I'm coding in Java and I need to separate text that I get from a .txt into different parts of an Array. The text is composed by different "texts" like a collection of documents.
The line before each text is something like: "*TEXT" and some numbers, but I think, that with the only word "*TEXT" it can be divided each text.
An example of how is the .txt:
*TEXT 017 01/04/63 PAGE 020
THE ALLIES AFTER NASSAU IN DECEMBER 1960, THE U.S ........
*TEXT 020 01/04/63 PAGE 021
THE ROAD TO JAIL IS PAVED WITH NONOBJECTIVE ART SINCE THE KREMLIN'S SHARPEST BARBS THESE DAYS ARE AIMED AT MODERN ART AND WESTERN ESPIONAGE...
*TEXT 025 01/04/63 PAGE 024
RED CHINA FIXING FRONTIERS RED CHINA PRODUCED A SECOND SURPRISE LAST WEEK...

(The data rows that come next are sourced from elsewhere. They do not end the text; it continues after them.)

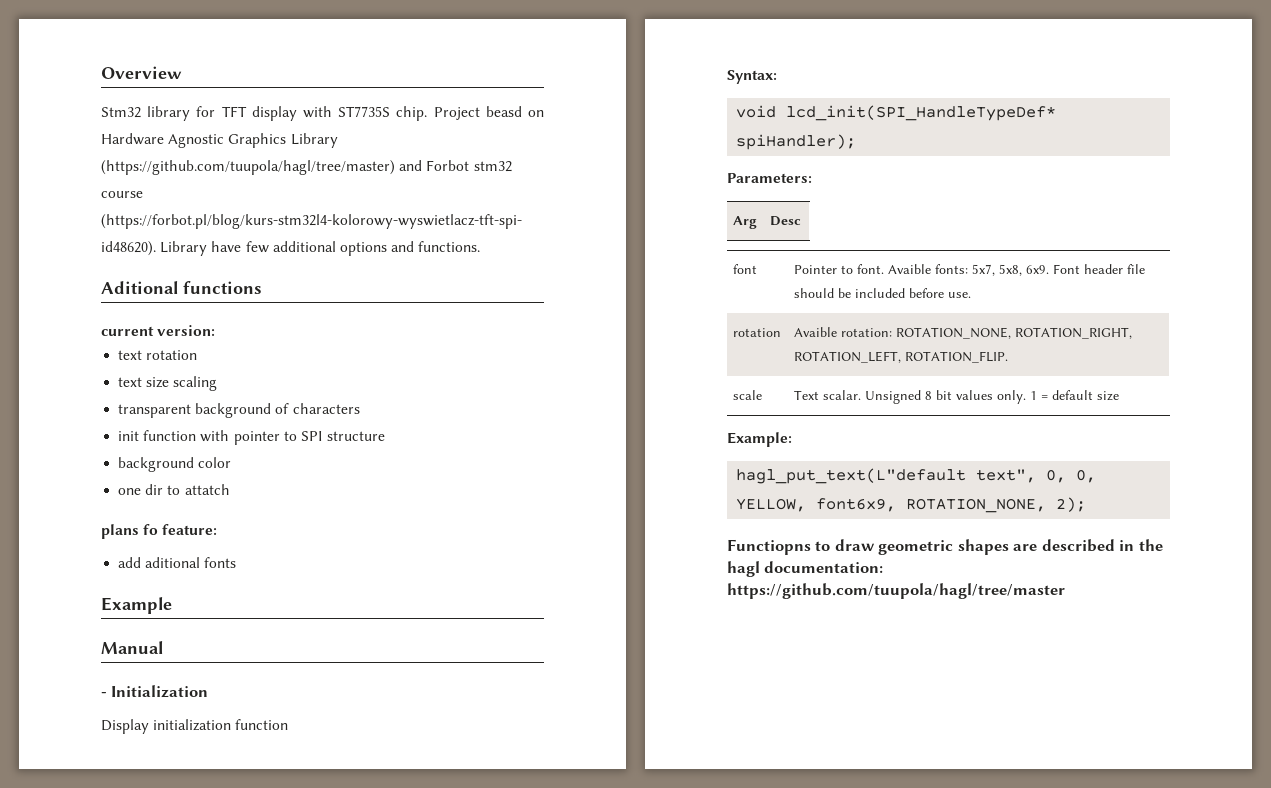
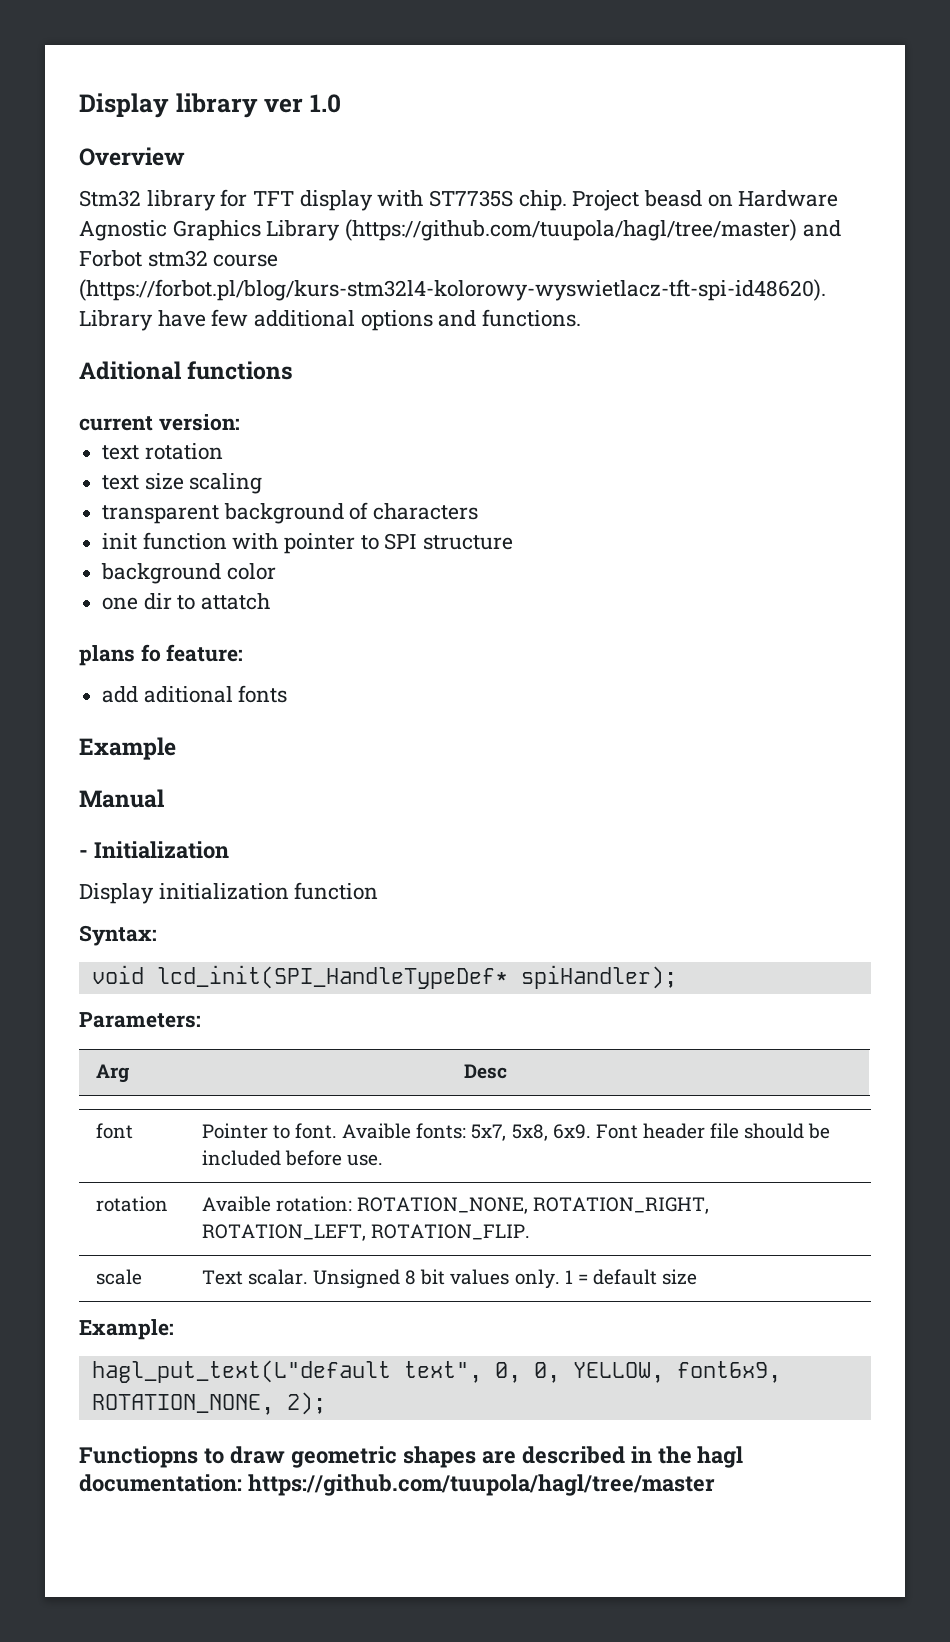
+ Display library ver 1.0

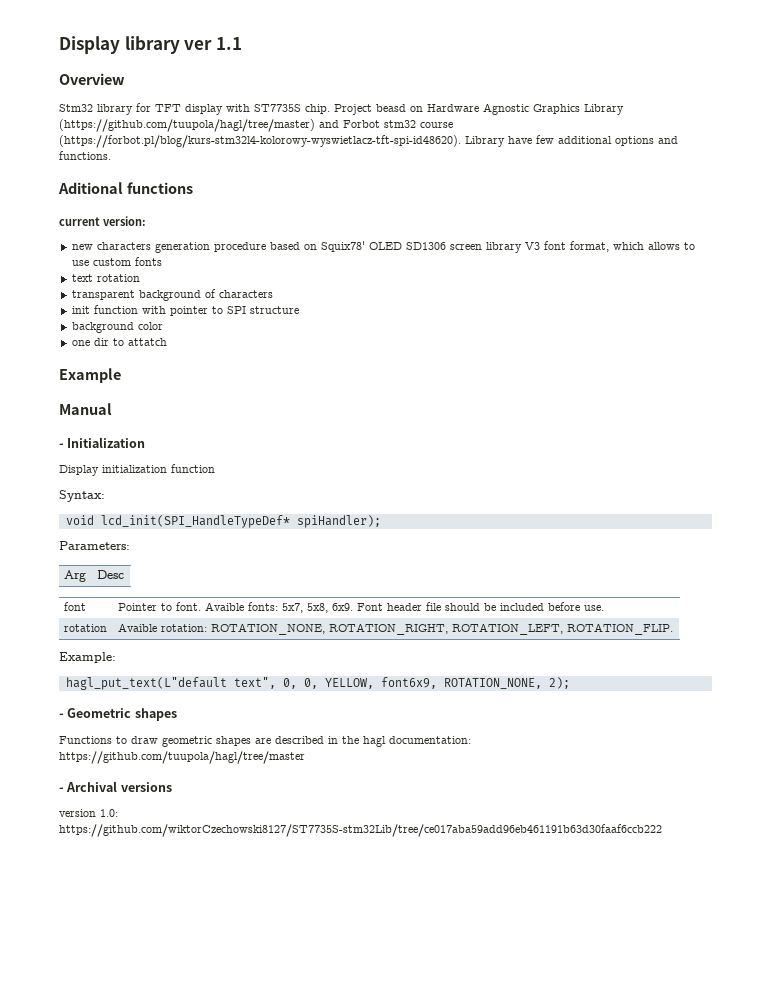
- Display library ver 1.0
+ Display library ver 1.1
+ new characters generation procedure based on Squix78' OLED SD1306 screen library V3 font format, which allows to use custom fonts
- text size scaling
- plans fo feature:
- add aditional fonts
- scale | Text scalar. Unsigned 8 bit values only. 1 = default size
- Functiopns to draw geometric shapes are described in the hagl documentation: https://github.com/tuupola/hagl/tree/master
+ - Geometric shapes
+ Functions to draw geometric shapes are described in the hagl documentation: https://github.com/tuupola/hagl/tree/master
+ - Archival versions
+ version 1.0: https://github.com/wiktorCzechowski8127/ST7735S-stm32Lib/tree/ce017aba59add96eb461191b63d30faaf6ccb222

So I need the text 017 in a position of the array and in the next position will be the text 020.
How can I do this?
This is the code of how I get the text from the .txt using FileReader:
import java.io.BufferedReader;
import java.io.File;
import java.io.FileReader;
import javax.swing.JFileChooser;
public class Reader{
public static void main(String args[]){
File inFile;
FileReader fr;
BufferedReader bufReader;
JFileChooser chooser;
int reply;
String doc = "";
String line;
try{
chooser = new JFileChooser();
reply = chooser.showOpenDialog(null);
doc = chooser.getCurrentDirectory().getPath() + System.getProperty("file.separator") +
chooser.getSelectedFile().getName();
inFile = new File(doc);
fr = new FileReader(inFile);
bufReader = new BufferedReader (fr);
do{
line = bufReader.readLine();
if(line ==null )
return;
else{
System.out.println(line);
}
} while(line!=null);
bufReader.close();
}//end try
catch(Exception e)
{ System.out.println("error: "+e.getMessage()); }
}//main
}//end class reader
You could just read the entire file into a String and then use String.split(String regex)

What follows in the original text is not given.